About this task:
Every picture stays out; everything else in the listing below is to be returned exactly.

______

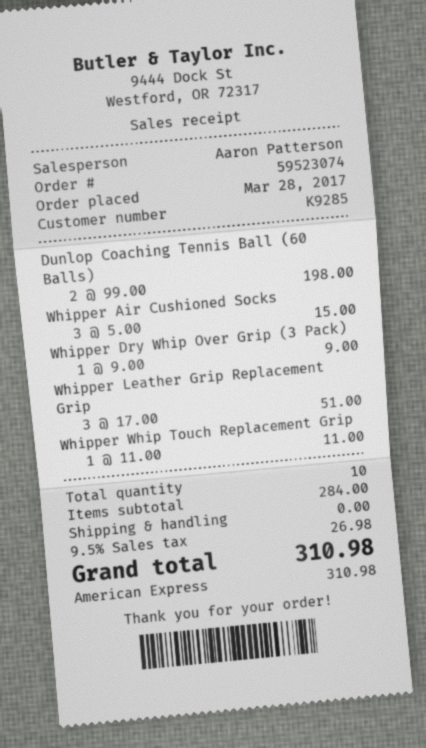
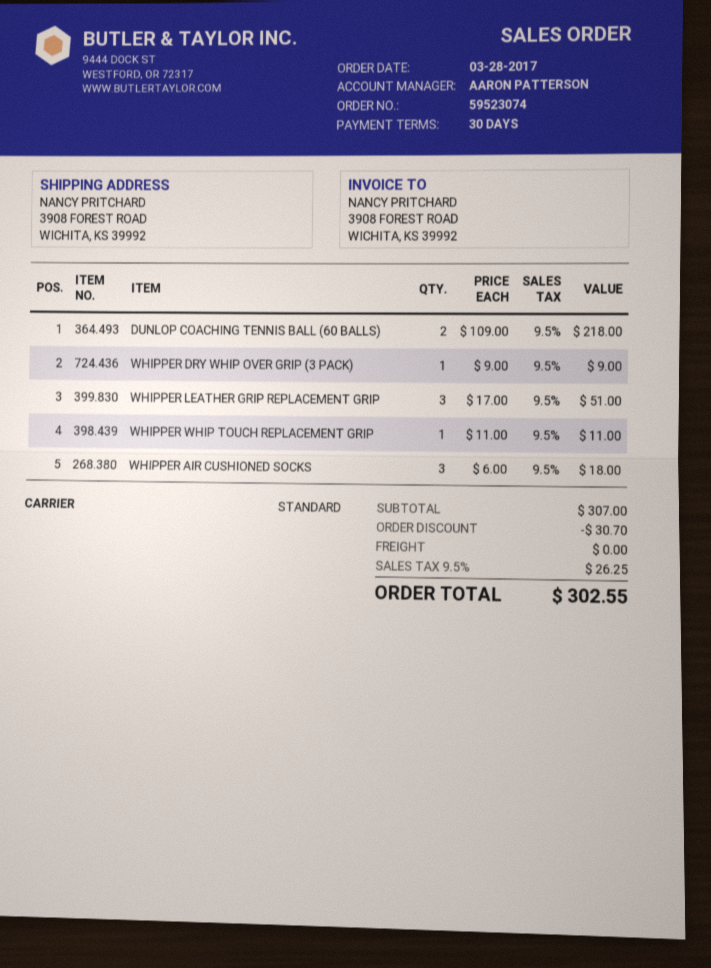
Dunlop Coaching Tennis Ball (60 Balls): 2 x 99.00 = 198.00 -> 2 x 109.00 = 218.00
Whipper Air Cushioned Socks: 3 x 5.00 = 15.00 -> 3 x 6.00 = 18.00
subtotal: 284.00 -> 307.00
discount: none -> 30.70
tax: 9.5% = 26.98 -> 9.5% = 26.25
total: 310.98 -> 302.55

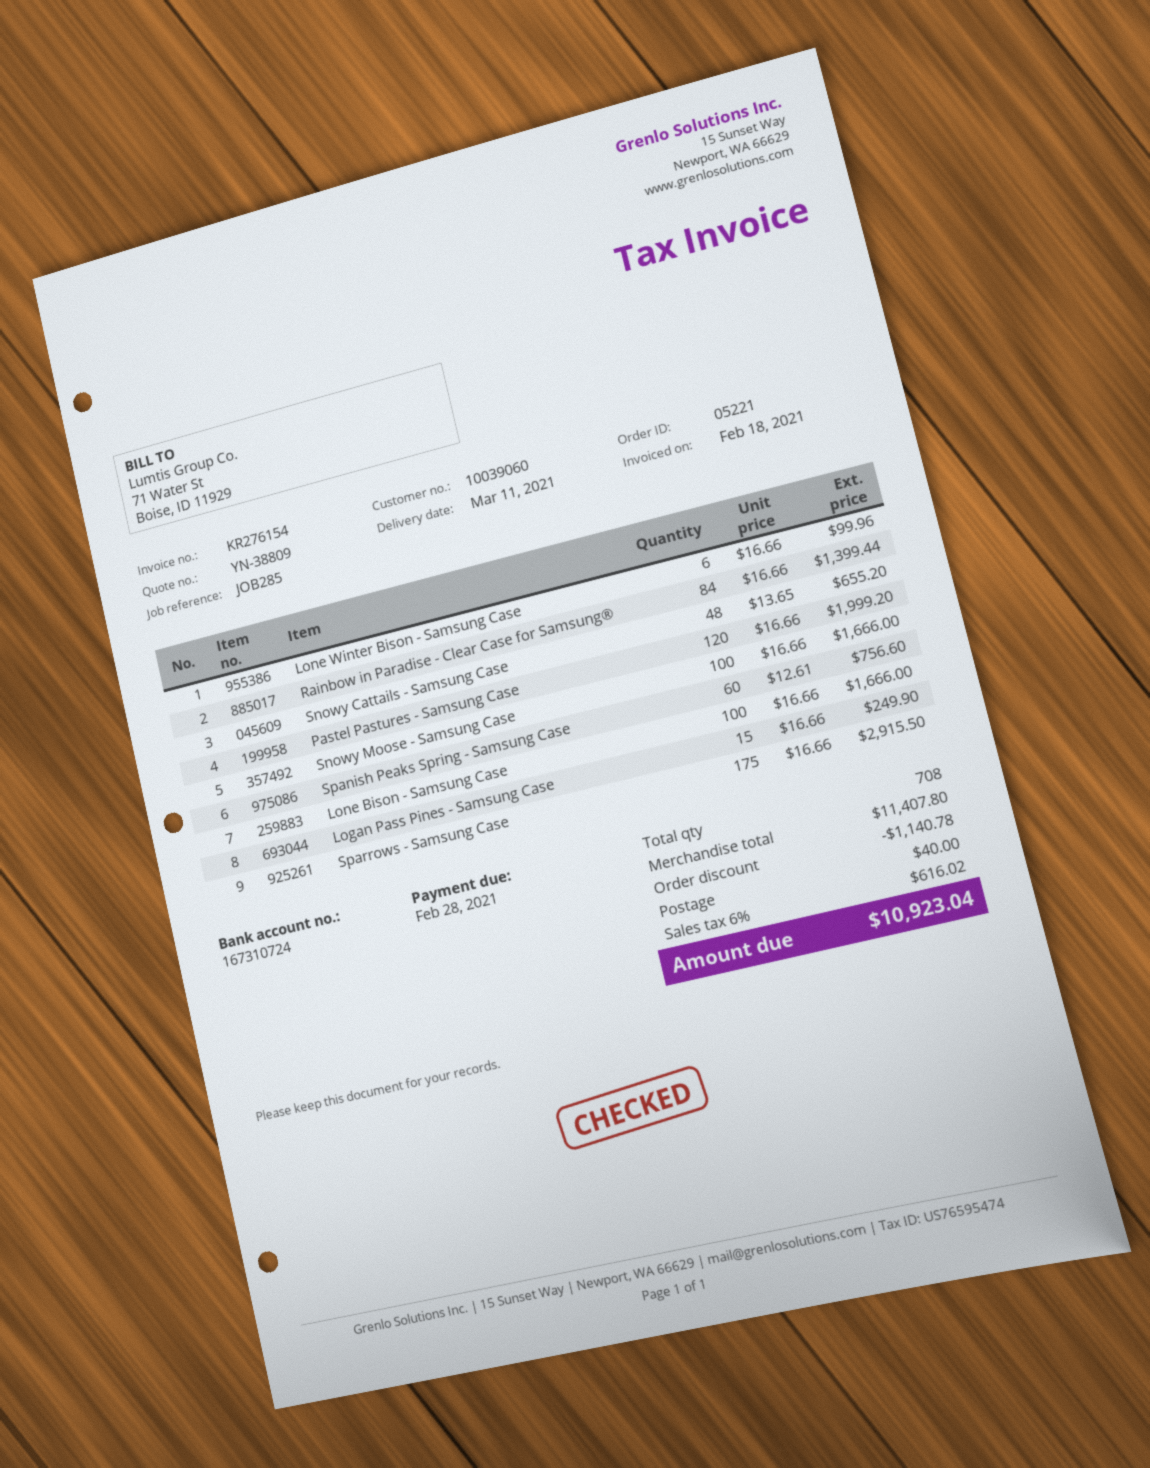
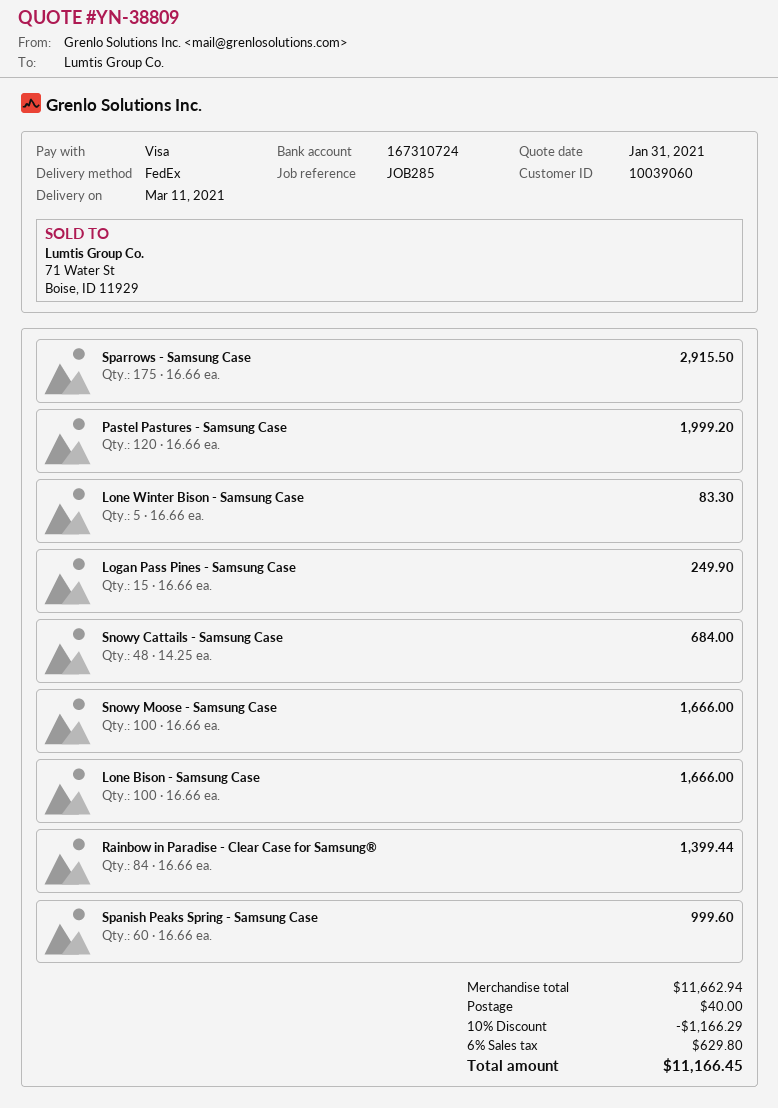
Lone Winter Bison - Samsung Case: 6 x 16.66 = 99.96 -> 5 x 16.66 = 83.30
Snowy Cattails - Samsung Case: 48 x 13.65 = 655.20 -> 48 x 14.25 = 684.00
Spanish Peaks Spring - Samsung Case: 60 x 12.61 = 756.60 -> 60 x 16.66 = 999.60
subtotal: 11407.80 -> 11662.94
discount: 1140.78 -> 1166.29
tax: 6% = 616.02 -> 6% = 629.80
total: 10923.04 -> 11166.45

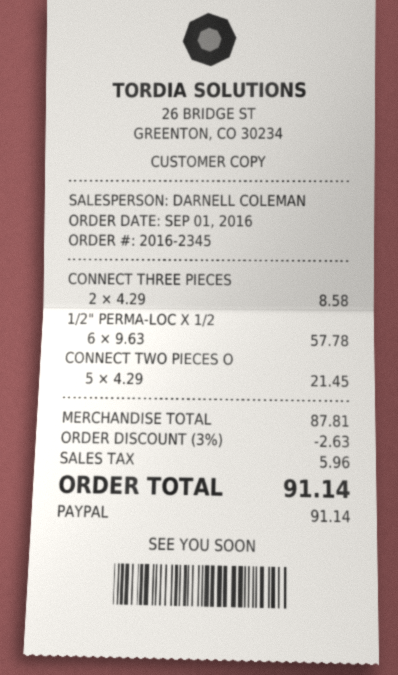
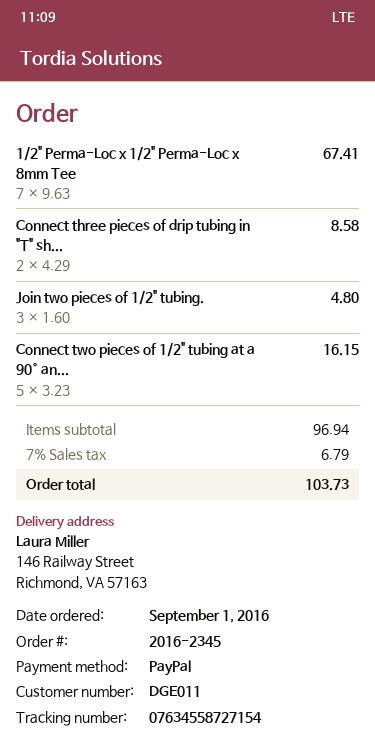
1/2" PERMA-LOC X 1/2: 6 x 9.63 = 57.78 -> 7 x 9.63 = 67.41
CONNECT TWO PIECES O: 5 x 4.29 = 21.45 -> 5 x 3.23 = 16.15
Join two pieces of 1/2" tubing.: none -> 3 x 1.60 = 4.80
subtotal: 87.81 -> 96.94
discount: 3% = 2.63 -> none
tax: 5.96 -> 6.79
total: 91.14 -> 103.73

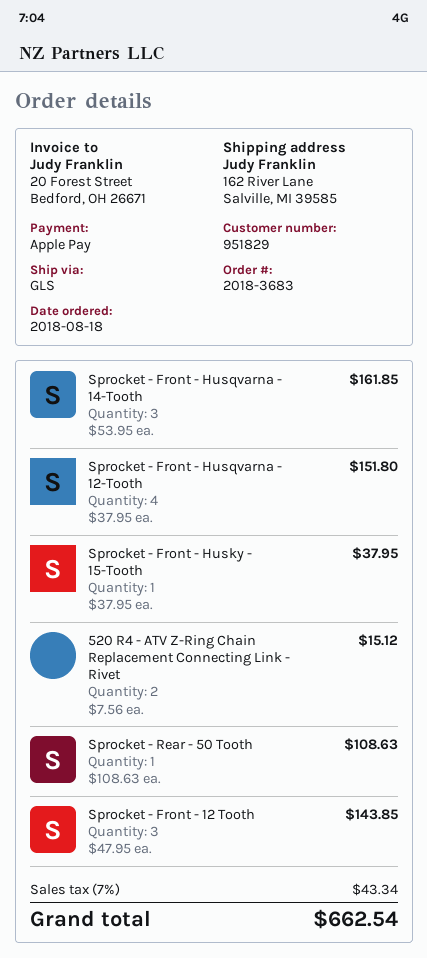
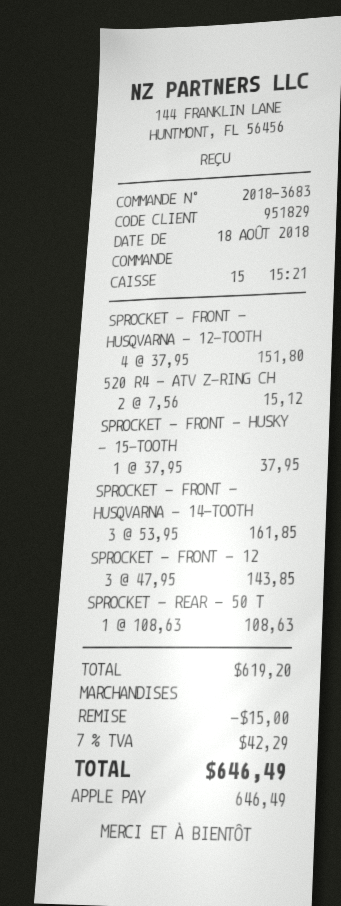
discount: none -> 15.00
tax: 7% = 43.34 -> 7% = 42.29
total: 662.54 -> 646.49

______

Response area:
Dunlop Coaching Tennis Ball (60 Balls): 2 x 99.00 = 198.00 -> 2 x 109.00 = 218.00
Whipper Air Cushioned Socks: 3 x 5.00 = 15.00 -> 3 x 6.00 = 18.00
subtotal: 284.00 -> 307.00
discount: none -> 30.70
tax: 9.5% = 26.98 -> 9.5% = 26.25
total: 310.98 -> 302.55

Lone Winter Bison - Samsung Case: 6 x 16.66 = 99.96 -> 5 x 16.66 = 83.30
Snowy Cattails - Samsung Case: 48 x 13.65 = 655.20 -> 48 x 14.25 = 684.00
Spanish Peaks Spring - Samsung Case: 60 x 12.61 = 756.60 -> 60 x 16.66 = 999.60
subtotal: 11407.80 -> 11662.94
discount: 1140.78 -> 1166.29
tax: 6% = 616.02 -> 6% = 629.80
total: 10923.04 -> 11166.45

1/2" PERMA-LOC X 1/2: 6 x 9.63 = 57.78 -> 7 x 9.63 = 67.41
CONNECT TWO PIECES O: 5 x 4.29 = 21.45 -> 5 x 3.23 = 16.15
Join two pieces of 1/2" tubing.: none -> 3 x 1.60 = 4.80
subtotal: 87.81 -> 96.94
discount: 3% = 2.63 -> none
tax: 5.96 -> 6.79
total: 91.14 -> 103.73

discount: none -> 15.00
tax: 7% = 43.34 -> 7% = 42.29
total: 662.54 -> 646.49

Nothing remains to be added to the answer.